The Conservative government has ended ‘the era of peace dividends’ ushered in by Margaret Thatcher and predicts new conflicts with Russia, China, North Korea, and Iran in the years to come

Rishi Sunak Reino Unido
British Prime Minister Rishi Sunak during his visit to Kyiv on January 12.POOL (via REUTERS)
Rafa de Miguel

It seems like an unlikely coincidence. 2024, the year in which the United Kingdom’s Conservative government faces a predicted wipe-out at the ballot box — all polls indicate an advantage of at least 18 percentage points for the Labour opposition — is the very year it has chosen to flex its military muscle. “The era in which we were able to reap the dividends of peace has ended.

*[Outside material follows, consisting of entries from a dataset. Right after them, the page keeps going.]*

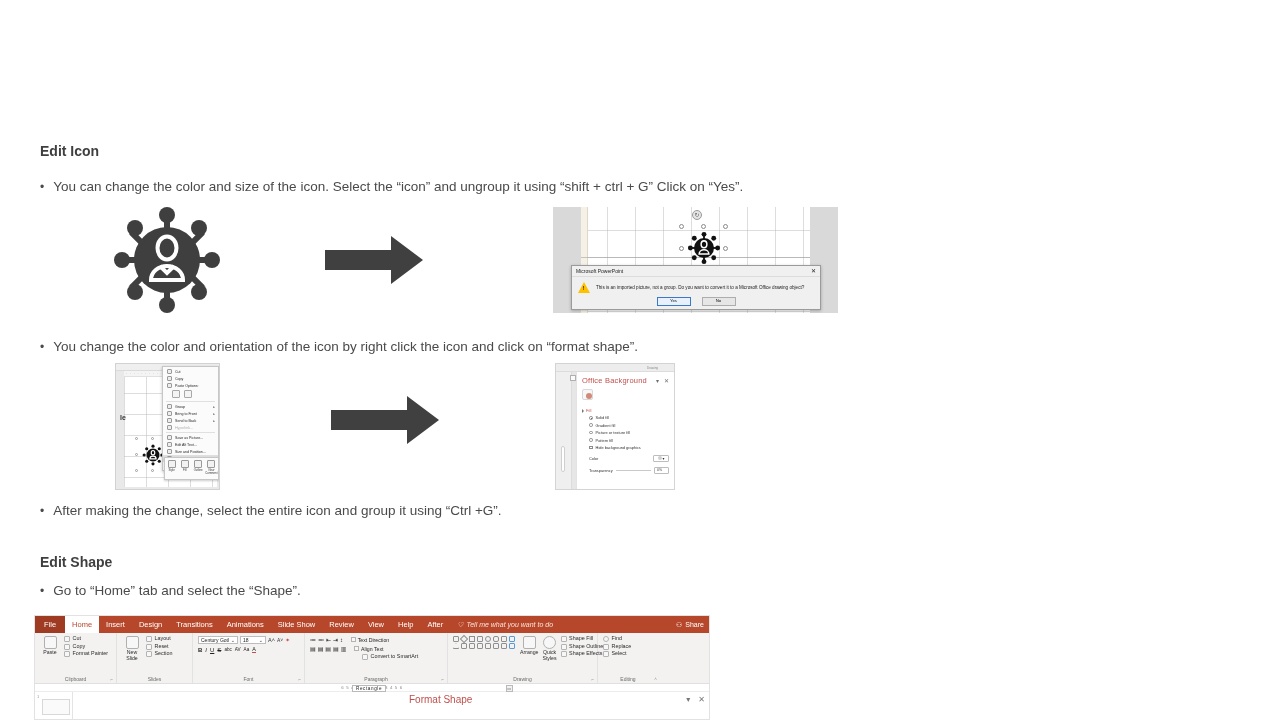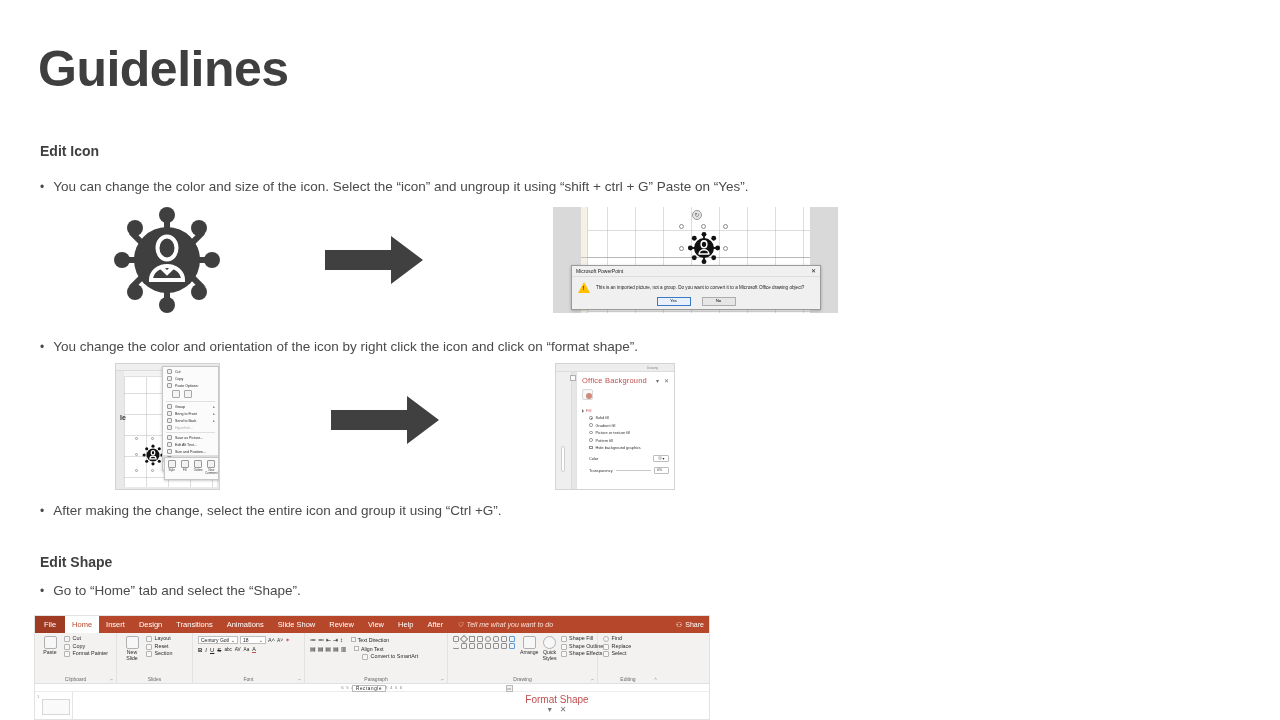"Guidelines" div.page-title { html: <div>Guidelines</div> -> none }
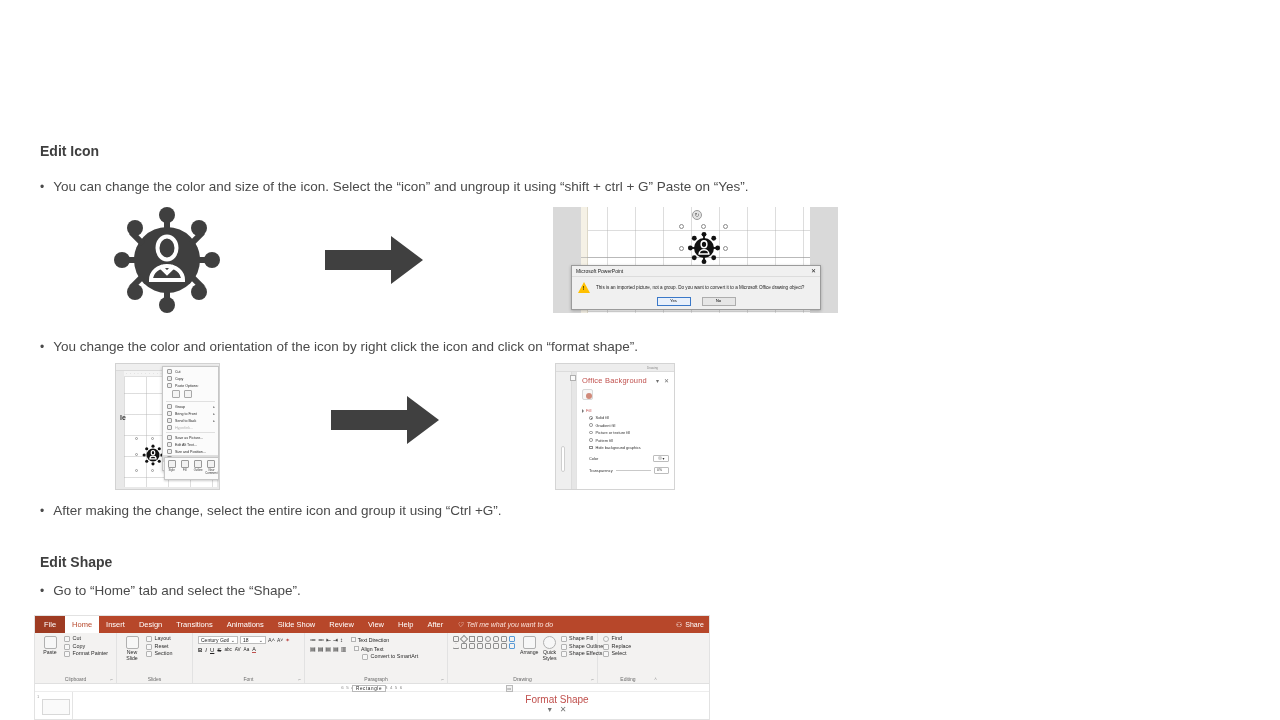"You can change the color" span { text: Paste -> Click }
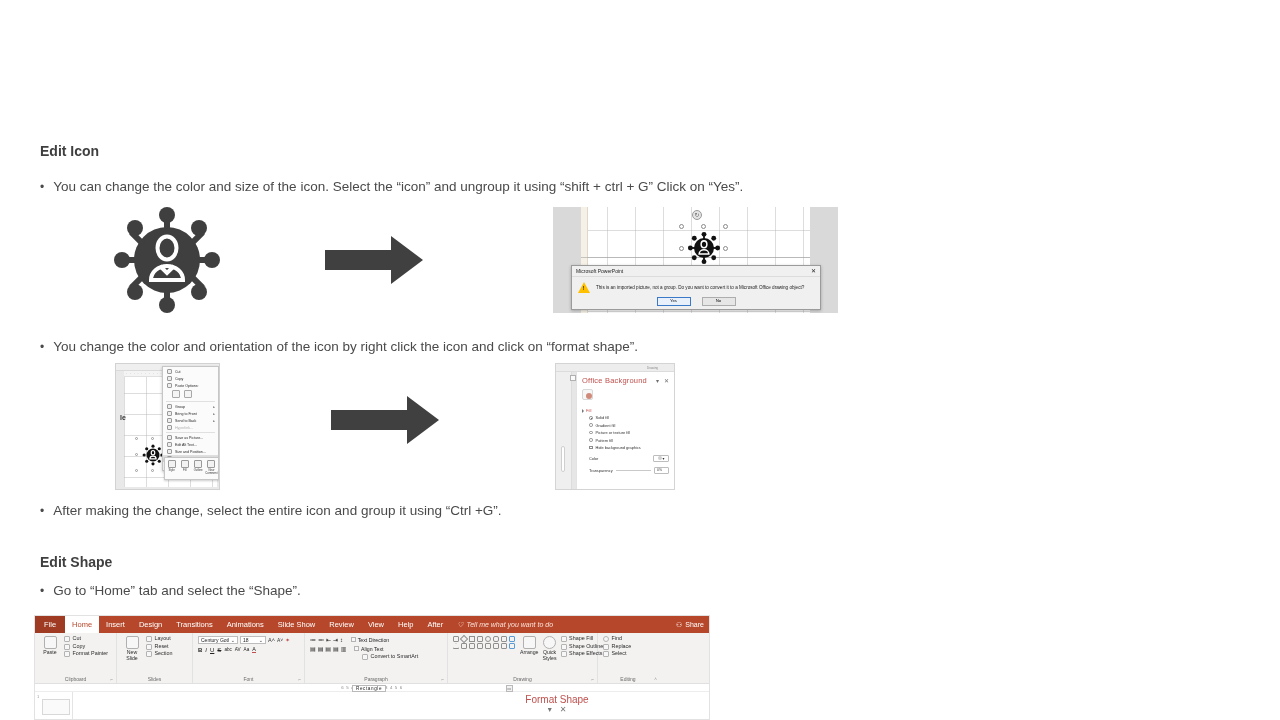"Format Shape" .rb-canvas .fmtshape { flex-direction: column -> none }
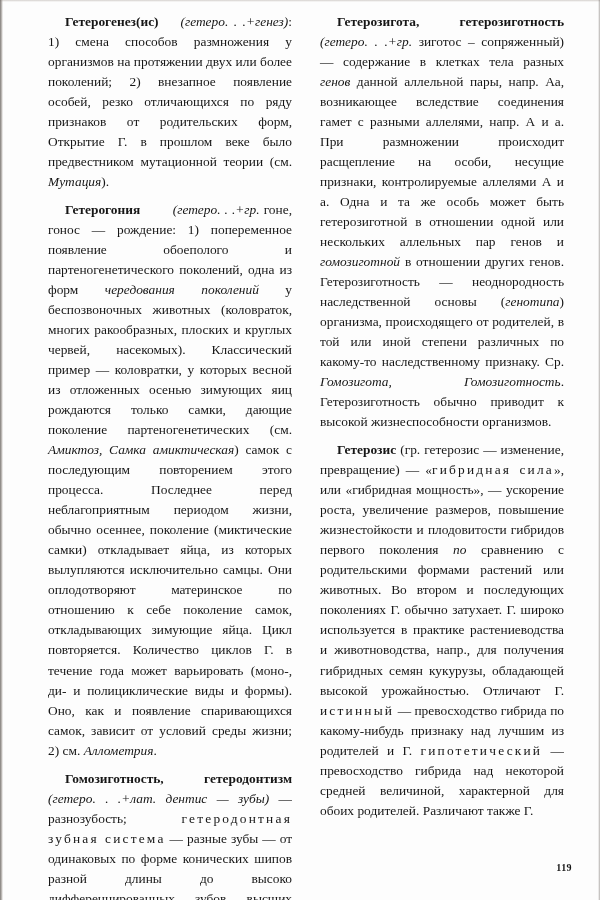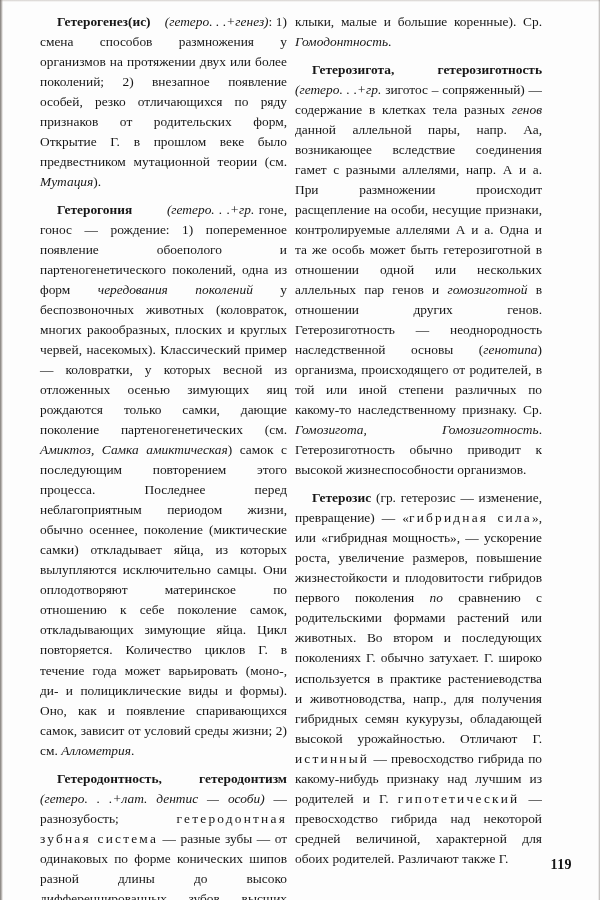"Гетерогенез(ис) (гетеро. . .+генез): 1)" #columns { gap: 8px -> 28px; left: 40px -> 48px }
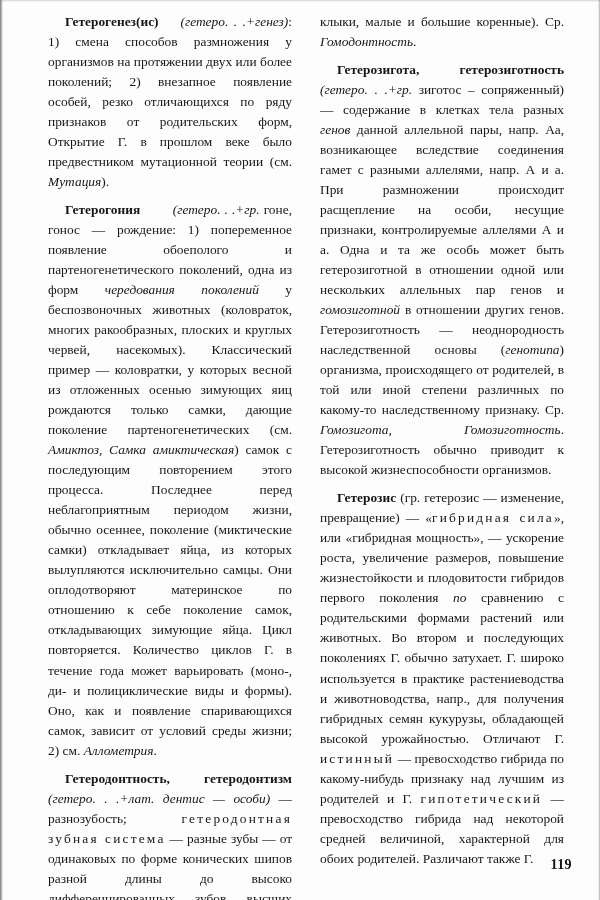"клыки, малые и большие коренные)." p.para { html: <p> <span> клыки, малые и большие коренные). Ср. </span><span>Гомодонтность</span><span>.</span> </p> -> none }
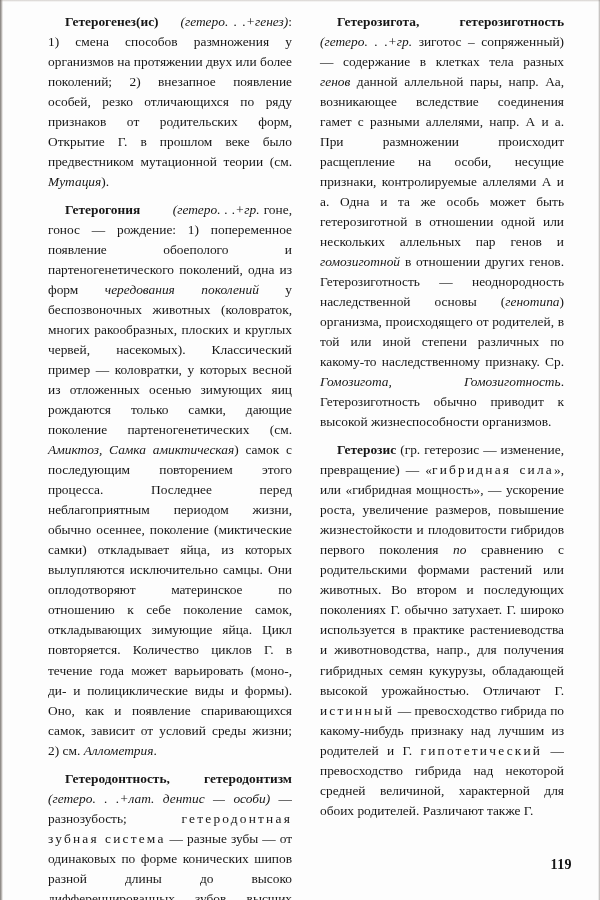"Гетеродонтность, гетеродонтизм" span.hw { text: Гетеродонтность -> Гомозиготность }
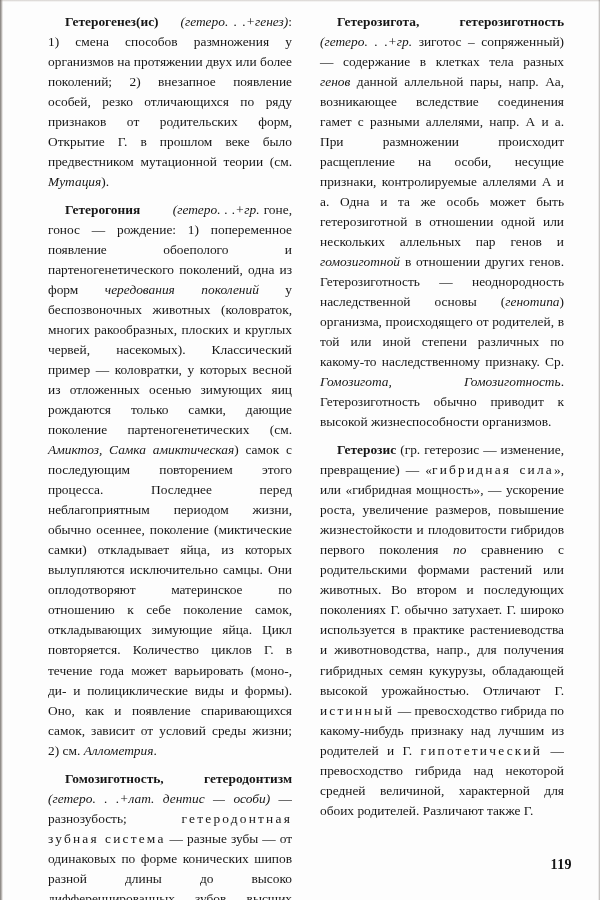"(гетеро. . .+лат. дентис —" span.it { text: особи -> зубы }
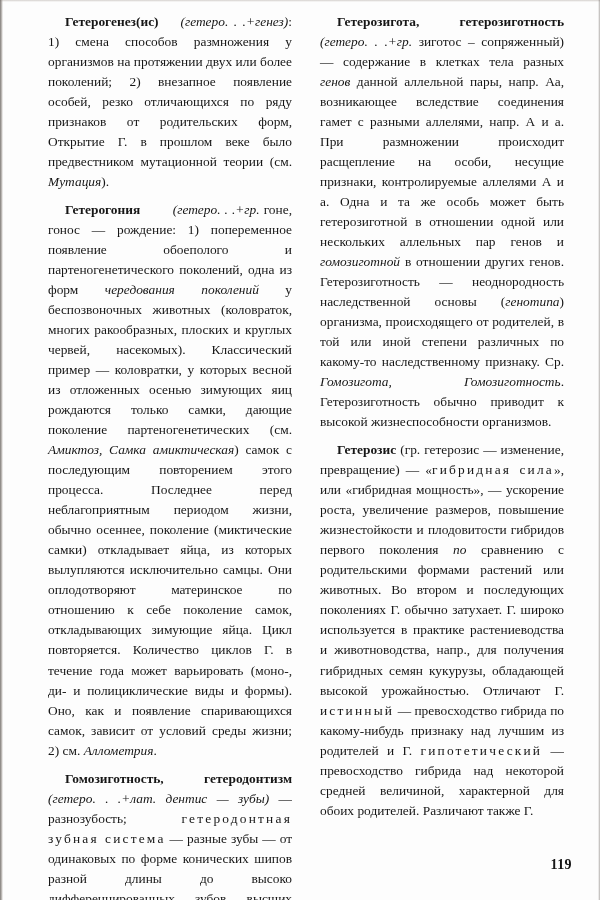"119" #page-number { font-size: 14px -> 10px }
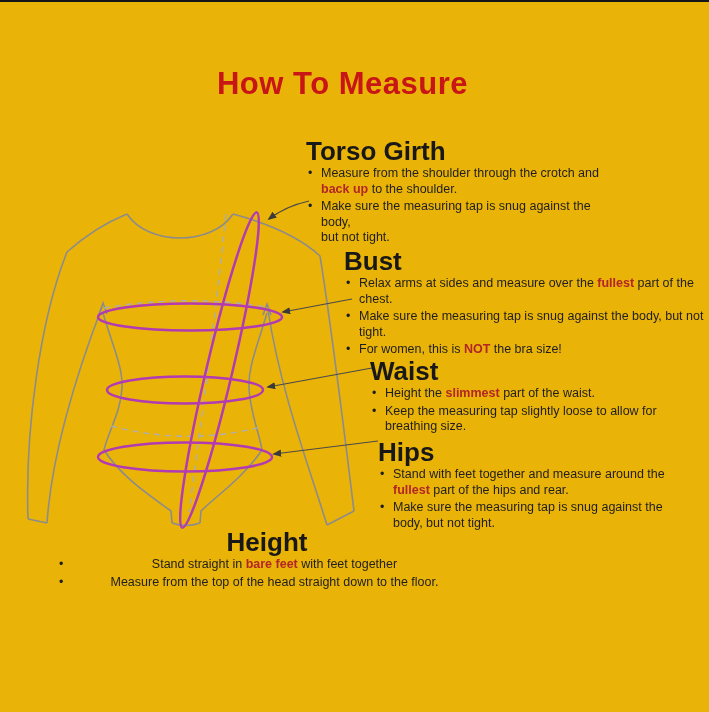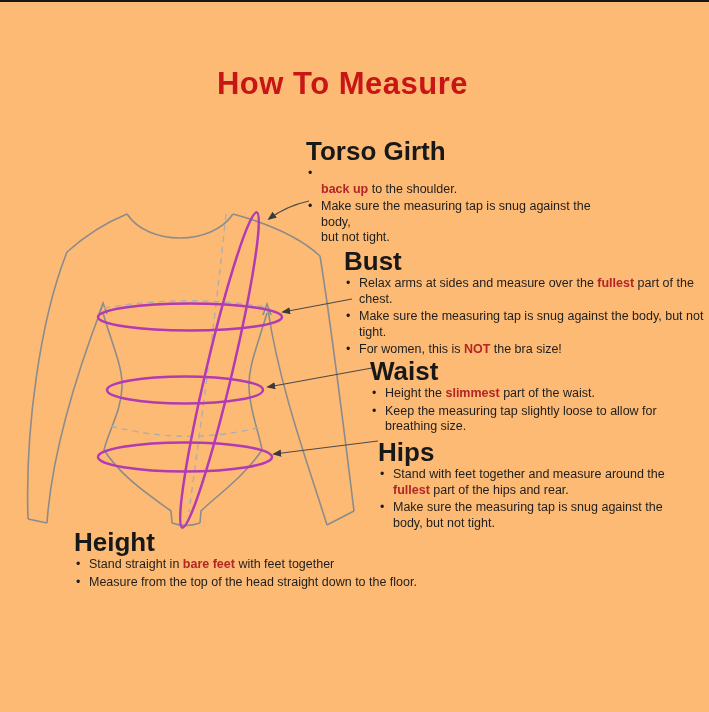"How To Measure" #canvas { background: #fdba74 -> #eab308 }
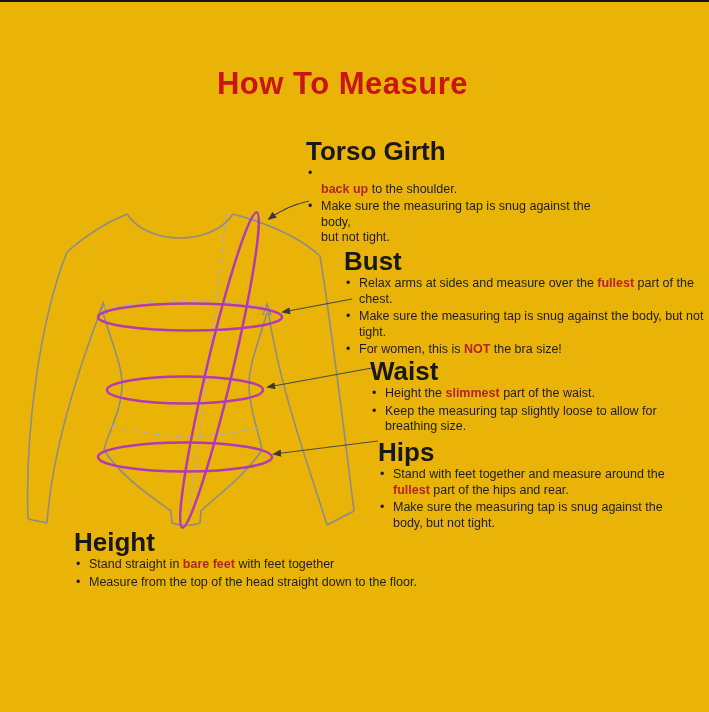"Measure from the shoulder through" span { html: none -> <span>Measure from the shoulder through the crotch and</span> }
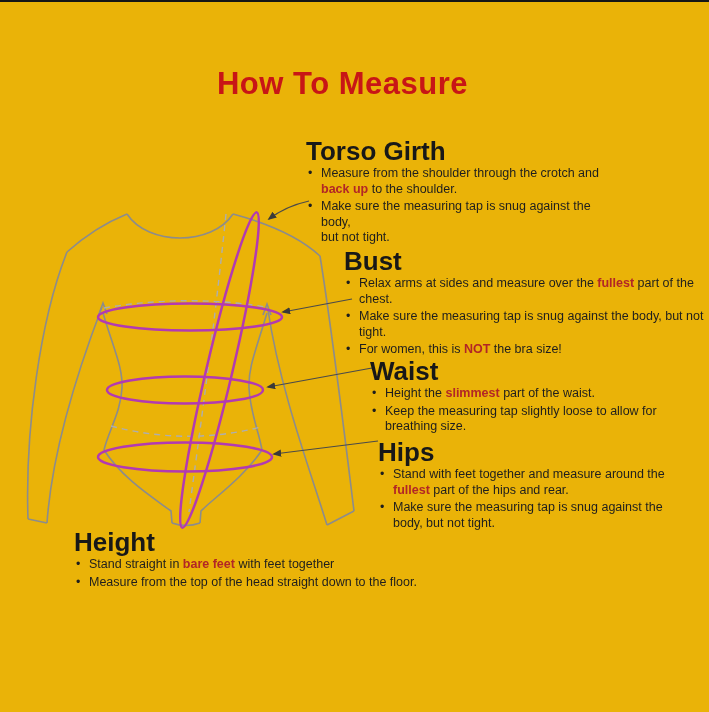"Height" .sec-height { left: 74px -> 57px; text-align: none -> center }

In five years’ time we could be looking at multiple theatres including Russia, China, Iran, and North Korea,” British Defense Minister Grant Shapps said this Monday in his first speech of any substance since he was appointed by Prime Minister Rishi Sunak at the end of August. The peace dividends, Shapps has explained, were a result of the end of the Cold War during Margaret Thatcher’s tenure. They were years without clear enemies in which public money could be allocated to education and health rather than to tanks or fighter jets.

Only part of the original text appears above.